With SQLDB you give parameters names. Any name will do but it only makes sense to use a name that relates to the type of parameter. For example, if the corresponding database field is LastName you might name the parameter @lastName or @lname (all parameters must start with "@"). When you add the parameter values you can add them in any order and the @name you use must match the @name in the query string.

With OLEDB you specify a parameter with "?". When you add the parameters you must add them in the same order in which they appear in the query. The parameter names you use can have any name. This can lead to confusion as it might lead you to believe order doesn't matter. It is for this reason I much prefer SQLDB.

Another advantage to using parameterized queries is it avoids awkward syntax when building queries.

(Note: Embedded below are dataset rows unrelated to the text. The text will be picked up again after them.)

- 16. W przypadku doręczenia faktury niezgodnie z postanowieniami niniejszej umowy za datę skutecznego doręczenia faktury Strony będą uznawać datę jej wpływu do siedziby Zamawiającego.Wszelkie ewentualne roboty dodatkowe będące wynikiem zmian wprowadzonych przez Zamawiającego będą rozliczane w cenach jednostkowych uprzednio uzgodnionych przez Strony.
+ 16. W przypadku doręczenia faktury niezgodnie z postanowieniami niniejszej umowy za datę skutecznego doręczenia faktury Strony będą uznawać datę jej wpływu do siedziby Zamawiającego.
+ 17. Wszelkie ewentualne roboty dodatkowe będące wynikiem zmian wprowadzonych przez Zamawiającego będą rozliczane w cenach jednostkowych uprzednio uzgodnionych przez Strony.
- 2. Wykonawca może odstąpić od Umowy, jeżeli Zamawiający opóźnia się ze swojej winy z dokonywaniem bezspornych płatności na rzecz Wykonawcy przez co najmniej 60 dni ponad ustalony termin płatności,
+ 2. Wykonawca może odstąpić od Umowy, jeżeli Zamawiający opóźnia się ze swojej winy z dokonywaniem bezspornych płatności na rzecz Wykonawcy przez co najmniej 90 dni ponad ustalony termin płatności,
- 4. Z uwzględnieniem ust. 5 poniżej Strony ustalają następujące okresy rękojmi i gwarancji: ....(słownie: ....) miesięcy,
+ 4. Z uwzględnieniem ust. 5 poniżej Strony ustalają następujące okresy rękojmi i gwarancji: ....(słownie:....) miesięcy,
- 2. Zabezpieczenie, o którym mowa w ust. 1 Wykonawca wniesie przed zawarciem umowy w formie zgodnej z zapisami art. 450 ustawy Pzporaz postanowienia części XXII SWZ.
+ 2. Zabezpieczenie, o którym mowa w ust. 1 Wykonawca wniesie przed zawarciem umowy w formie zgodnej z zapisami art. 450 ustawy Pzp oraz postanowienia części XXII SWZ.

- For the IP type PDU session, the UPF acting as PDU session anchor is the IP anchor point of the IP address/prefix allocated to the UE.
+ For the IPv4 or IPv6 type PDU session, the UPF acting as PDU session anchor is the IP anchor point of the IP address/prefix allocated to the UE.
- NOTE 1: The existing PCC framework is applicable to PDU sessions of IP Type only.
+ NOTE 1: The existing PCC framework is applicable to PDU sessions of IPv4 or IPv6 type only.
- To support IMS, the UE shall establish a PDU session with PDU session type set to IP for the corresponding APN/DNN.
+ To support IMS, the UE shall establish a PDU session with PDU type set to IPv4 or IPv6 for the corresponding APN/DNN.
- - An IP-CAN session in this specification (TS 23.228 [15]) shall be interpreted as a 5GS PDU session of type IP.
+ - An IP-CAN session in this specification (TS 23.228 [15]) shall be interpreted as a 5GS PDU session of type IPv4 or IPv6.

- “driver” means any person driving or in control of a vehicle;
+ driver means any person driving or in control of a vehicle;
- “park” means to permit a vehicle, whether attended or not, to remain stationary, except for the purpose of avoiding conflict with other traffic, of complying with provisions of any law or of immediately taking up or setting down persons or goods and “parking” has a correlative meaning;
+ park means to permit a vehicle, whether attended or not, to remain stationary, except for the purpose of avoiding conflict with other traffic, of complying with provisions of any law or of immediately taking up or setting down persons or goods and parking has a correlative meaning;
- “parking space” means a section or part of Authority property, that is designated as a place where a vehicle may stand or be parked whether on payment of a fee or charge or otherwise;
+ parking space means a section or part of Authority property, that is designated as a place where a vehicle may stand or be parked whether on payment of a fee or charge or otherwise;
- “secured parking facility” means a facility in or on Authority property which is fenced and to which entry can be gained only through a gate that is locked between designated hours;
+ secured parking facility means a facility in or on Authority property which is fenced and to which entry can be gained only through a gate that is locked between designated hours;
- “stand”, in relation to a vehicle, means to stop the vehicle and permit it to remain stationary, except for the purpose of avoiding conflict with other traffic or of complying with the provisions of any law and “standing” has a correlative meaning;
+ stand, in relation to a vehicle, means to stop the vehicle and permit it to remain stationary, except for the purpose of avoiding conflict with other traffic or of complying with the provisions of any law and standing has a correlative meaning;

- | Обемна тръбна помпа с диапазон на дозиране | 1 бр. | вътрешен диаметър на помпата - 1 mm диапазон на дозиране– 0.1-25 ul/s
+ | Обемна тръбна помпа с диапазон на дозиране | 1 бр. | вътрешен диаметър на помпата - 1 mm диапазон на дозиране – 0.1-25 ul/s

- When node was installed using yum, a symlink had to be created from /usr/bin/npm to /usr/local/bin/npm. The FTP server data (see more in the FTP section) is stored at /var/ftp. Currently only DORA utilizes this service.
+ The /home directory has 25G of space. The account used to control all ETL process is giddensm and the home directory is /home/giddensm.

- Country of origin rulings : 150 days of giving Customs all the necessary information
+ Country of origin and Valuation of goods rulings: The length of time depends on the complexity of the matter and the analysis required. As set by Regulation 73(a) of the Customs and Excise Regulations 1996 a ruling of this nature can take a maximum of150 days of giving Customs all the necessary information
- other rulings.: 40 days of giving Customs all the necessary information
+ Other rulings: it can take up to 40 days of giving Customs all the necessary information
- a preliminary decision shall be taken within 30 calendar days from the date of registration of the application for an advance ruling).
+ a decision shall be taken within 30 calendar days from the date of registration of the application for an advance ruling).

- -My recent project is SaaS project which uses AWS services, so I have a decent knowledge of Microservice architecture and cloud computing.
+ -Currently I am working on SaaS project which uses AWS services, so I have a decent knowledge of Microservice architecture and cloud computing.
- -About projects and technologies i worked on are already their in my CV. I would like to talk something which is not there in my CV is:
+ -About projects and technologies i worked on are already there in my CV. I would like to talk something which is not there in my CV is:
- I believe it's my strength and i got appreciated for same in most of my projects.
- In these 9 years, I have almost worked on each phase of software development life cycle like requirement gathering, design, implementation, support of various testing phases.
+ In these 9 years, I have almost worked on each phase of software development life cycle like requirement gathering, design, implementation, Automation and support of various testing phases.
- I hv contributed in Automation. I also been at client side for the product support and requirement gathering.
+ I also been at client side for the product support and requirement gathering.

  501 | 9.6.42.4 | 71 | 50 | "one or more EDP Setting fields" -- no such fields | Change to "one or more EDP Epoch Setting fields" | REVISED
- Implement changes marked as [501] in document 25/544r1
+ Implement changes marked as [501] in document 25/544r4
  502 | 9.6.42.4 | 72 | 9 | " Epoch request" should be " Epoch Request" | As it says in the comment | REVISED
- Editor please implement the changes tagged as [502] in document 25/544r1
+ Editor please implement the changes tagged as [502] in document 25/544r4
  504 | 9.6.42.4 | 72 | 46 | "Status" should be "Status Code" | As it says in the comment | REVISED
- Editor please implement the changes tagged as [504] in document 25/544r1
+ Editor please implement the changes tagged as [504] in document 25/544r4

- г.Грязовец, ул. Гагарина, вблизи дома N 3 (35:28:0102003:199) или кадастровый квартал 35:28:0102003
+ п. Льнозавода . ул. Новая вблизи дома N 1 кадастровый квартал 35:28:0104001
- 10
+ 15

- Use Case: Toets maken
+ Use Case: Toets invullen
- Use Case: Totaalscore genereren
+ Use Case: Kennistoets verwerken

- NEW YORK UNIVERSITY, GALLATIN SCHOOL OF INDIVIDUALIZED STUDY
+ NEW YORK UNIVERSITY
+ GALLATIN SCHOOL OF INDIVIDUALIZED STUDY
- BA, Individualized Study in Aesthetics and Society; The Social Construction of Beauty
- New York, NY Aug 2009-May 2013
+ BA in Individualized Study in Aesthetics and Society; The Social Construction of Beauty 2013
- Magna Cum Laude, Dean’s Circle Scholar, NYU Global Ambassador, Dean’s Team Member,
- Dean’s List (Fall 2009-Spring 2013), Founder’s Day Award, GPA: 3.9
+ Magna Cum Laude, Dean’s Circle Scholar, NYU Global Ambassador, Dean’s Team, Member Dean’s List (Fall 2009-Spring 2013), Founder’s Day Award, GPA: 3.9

Instead of

query = "SELECT * FROM mytable WHERE Name = '" & txtName.Text & "'"

you use

query = "SELECT * FROM mytable WHERE Name = @name"

and if you need to set a name like O'Leary, instead of

query = "UPDATE mytable SET Name = '" & txtName.Text & "'"...

which would fail, or

query = "UPDATE mytable SET Name = '" & Replace(txtName.Text,"'","''") & "'"...

which is just butt ugly, the query

query = "UPDATE mytable SET Name = @name" ...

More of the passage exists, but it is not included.